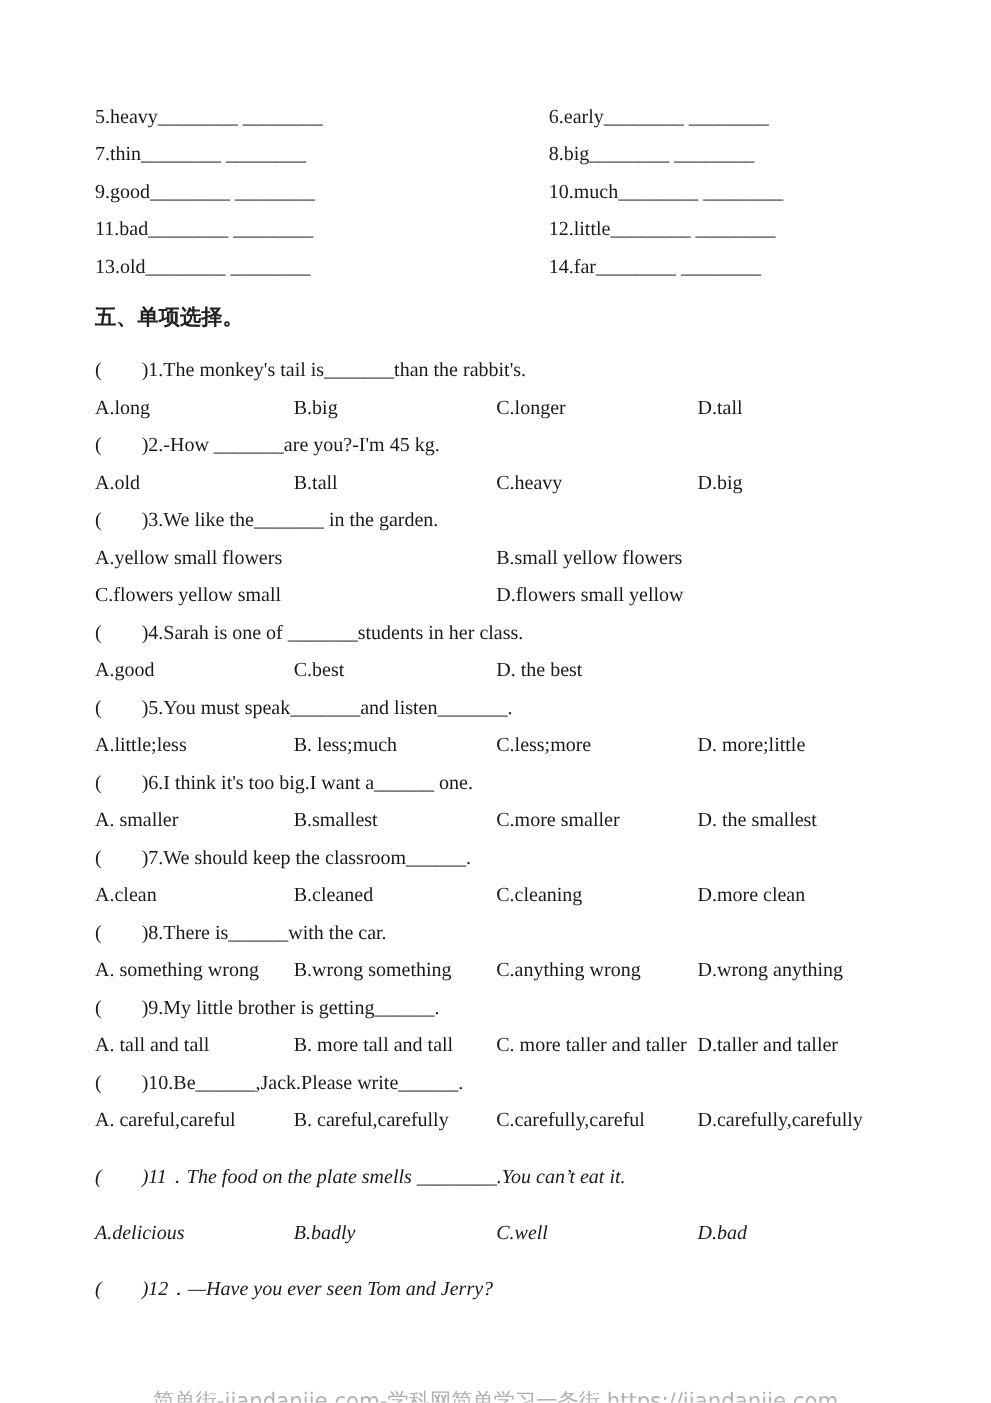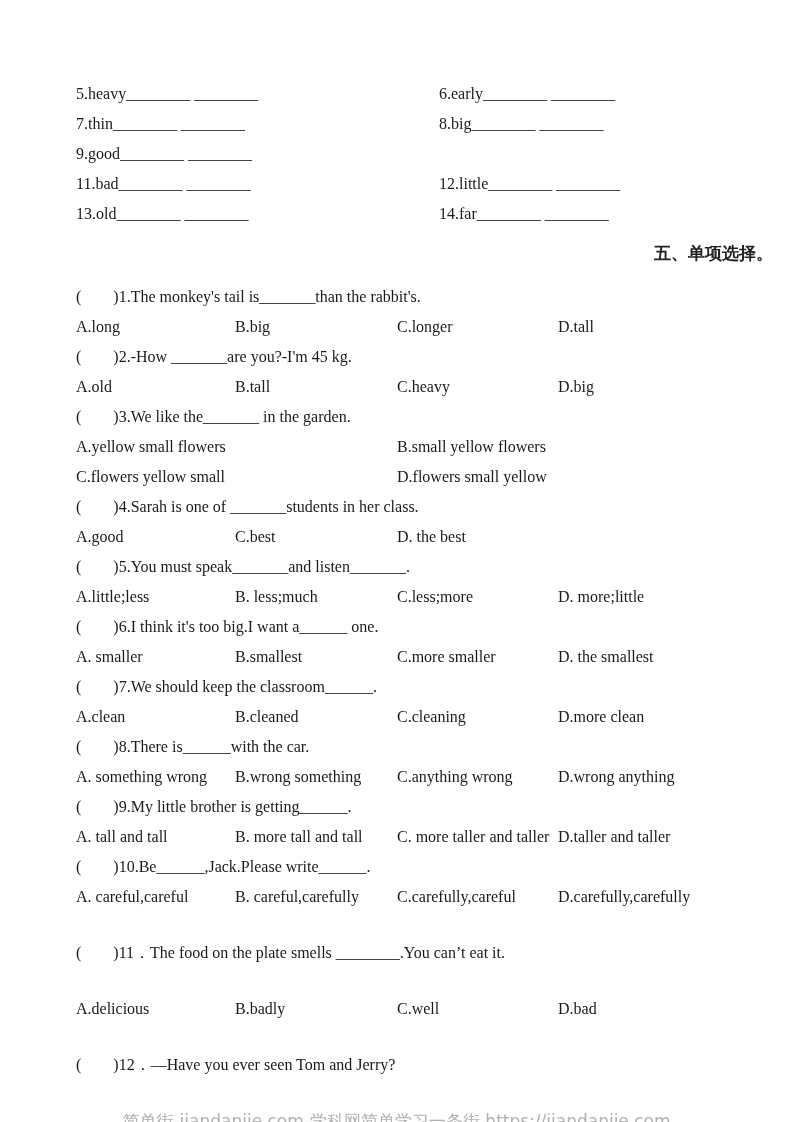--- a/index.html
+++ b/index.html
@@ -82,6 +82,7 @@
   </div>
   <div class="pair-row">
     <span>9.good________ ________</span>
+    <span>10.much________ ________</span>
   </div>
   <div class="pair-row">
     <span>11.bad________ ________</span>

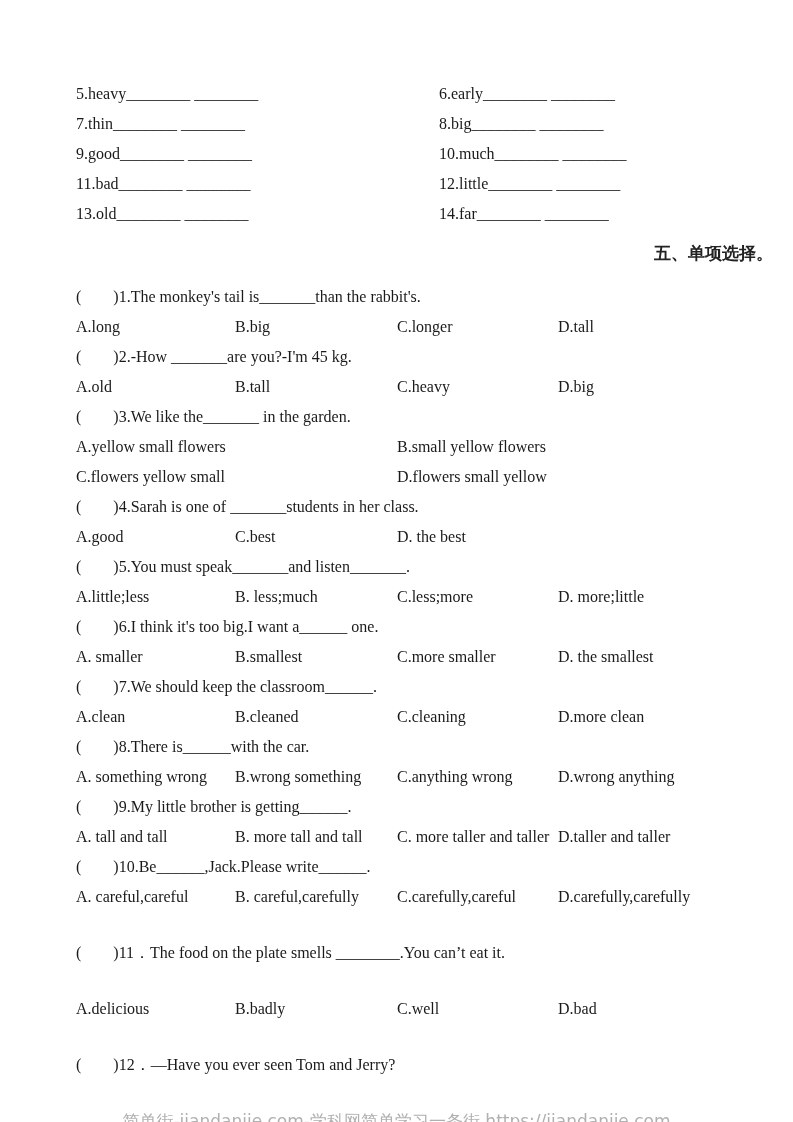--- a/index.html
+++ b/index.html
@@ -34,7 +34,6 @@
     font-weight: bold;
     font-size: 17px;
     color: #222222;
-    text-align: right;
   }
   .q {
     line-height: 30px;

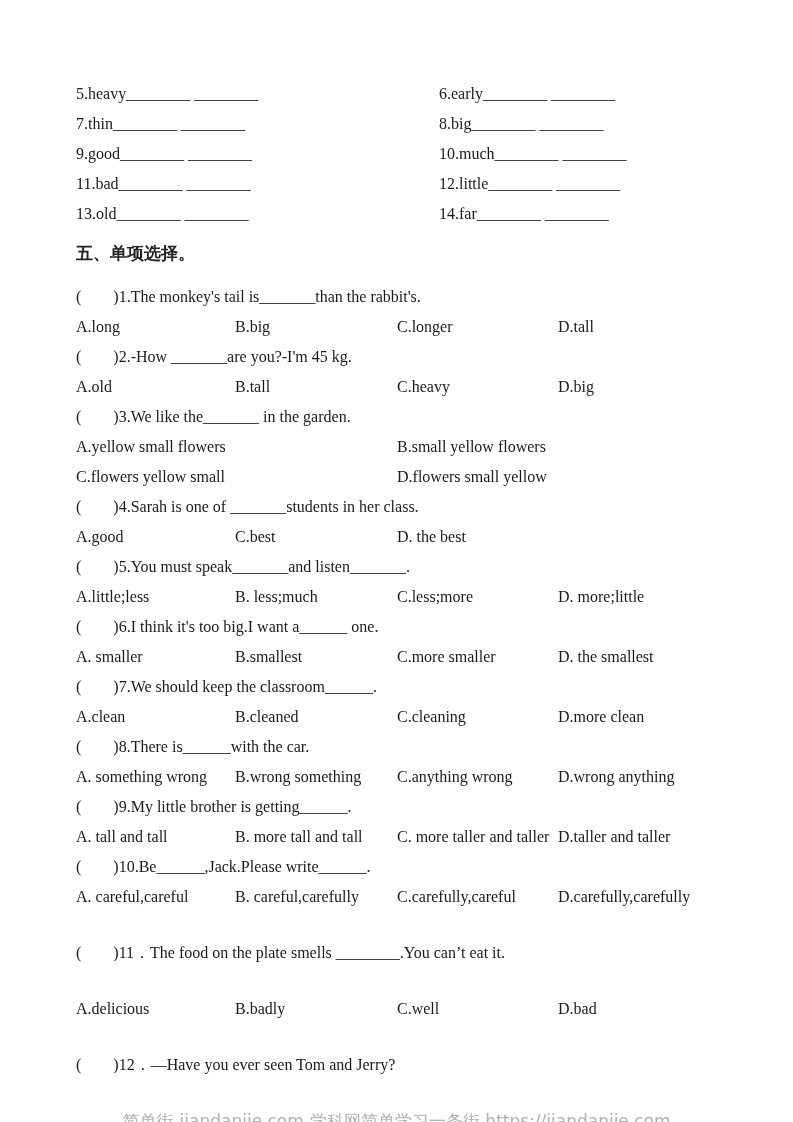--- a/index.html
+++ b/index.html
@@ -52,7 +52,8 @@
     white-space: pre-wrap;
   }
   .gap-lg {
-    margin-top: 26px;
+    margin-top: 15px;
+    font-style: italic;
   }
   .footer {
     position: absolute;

::::

> **Task directions**: Give every line above again exactly, omitting whatever pictures appear.

> **Answer for this exercise**:
--- a/index.html
+++ b/index.html
@@ -82,6 +82,7 @@
   </div>
   <div class="pair-row">
     <span>9.good________ ________</span>
+    <span>10.much________ ________</span>
   </div>
   <div class="pair-row">
     <span>11.bad________ ________</span>

--- a/index.html
+++ b/index.html
@@ -34,7 +34,6 @@
     font-weight: bold;
     font-size: 17px;
     color: #222222;
-    text-align: right;
   }
   .q {
     line-height: 30px;

--- a/index.html
+++ b/index.html
@@ -52,7 +52,8 @@
     white-space: pre-wrap;
   }
   .gap-lg {
-    margin-top: 26px;
+    margin-top: 15px;
+    font-style: italic;
   }
   .footer {
     position: absolute;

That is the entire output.